Objective: Mesenteric and omental cyst are the rare intra-abdominal pathologies. We report laparoscopic excision
of a large omental cyst in an adult patient.
Methods: A 56 year-old female presented with a year history of upper abdominal pain with palpable mass at
epigastrium. On physical examination, a non-tenderness mass, 8 cm in diameter, was noted in the right upper
abdomen. Abdominal CT revealed large thin wall cyst without solid nodule or septation at right upper abdomen.
Endoscopic ultrasonography revealed no demonstration of its origin without connection to duodenal wall,
pancreatic and bile duct. The patient underwent a complete excision by laparoscopic approach. Intraoperative finding
revealed an encapsulated thin wall smooth surface cystic mass in lesser sac. The patient made an uneventful
postoperative recovery. Pathological examination showed simple mesothelial cyst.

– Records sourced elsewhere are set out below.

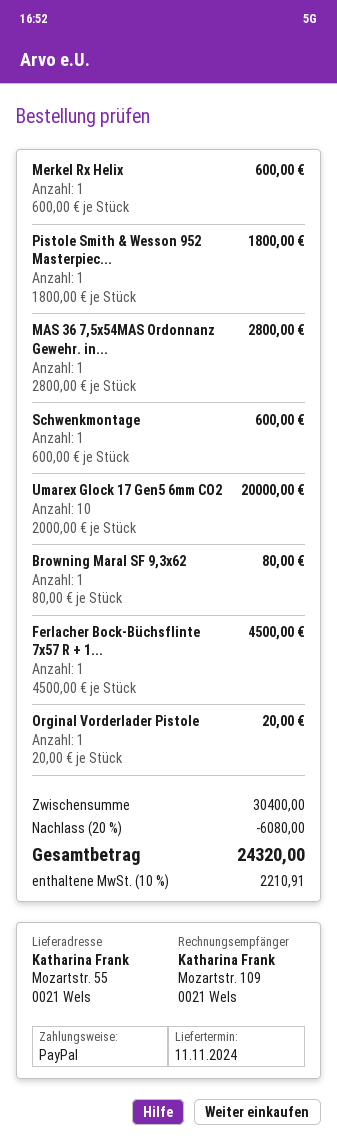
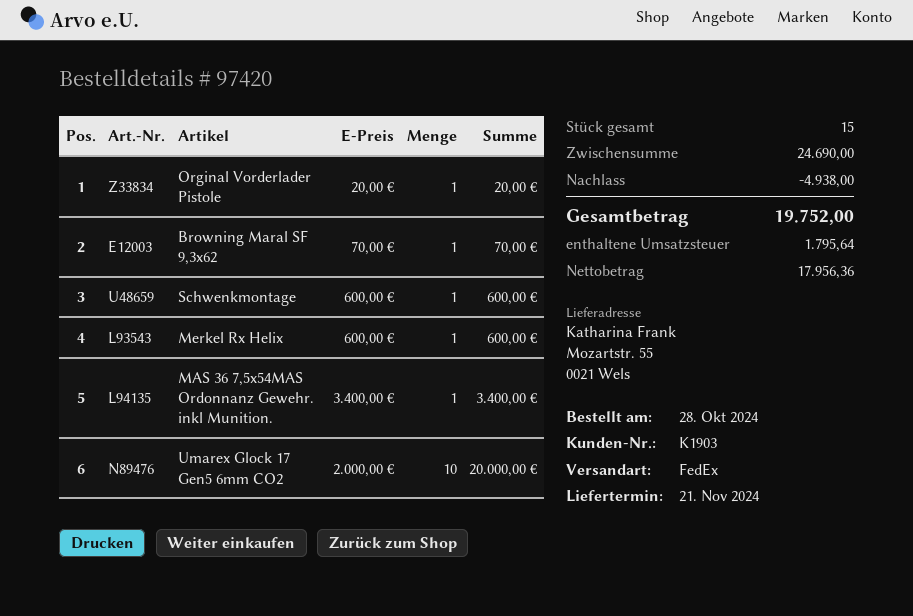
delivery date: 2024-11-11 -> 2024-11-21
Pistole Smith & Wesson 952 Masterpiec...: 1 x 1800.00 = 1800.00 -> none
MAS 36 7,5x54MAS Ordonnanz Gewehr. in...: 1 x 2800.00 = 2800.00 -> 1 x 3400.00 = 3400.00
Browning Maral SF 9,3x62: 1 x 80.00 = 80.00 -> 1 x 70.00 = 70.00
Ferlacher Bock-Büchsflinte 7x57 R + 1...: 1 x 4500.00 = 4500.00 -> none
subtotal: 30400.00 -> 24690.00
discount: 6080.00 -> 4938.00
tax: 2210.91 -> 1795.64
total: 24320.00 -> 19752.00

Discussion: Omental cysts often tends to be asymptomatic and is identified incidentally on imaging studies or at
laparotomy. Ultrasonography, computed tomography and magnetic resonance imaging is a useful investigation
to a correct diagnosis in patients with large cystic mass. Endoscopic ultrasonography is useful in distinguishing
lesions arising in the wall of the GI tract from lesions. The complete excision is the treatment of choice. The
advantages of laparoscopic approaches compared with open surgery are less postoperative pain, earlier recovery,
shorter hospital stay, and better cosmetic. However, minimally invasive techniques should not compromise the
basic surgical principles of complete excision.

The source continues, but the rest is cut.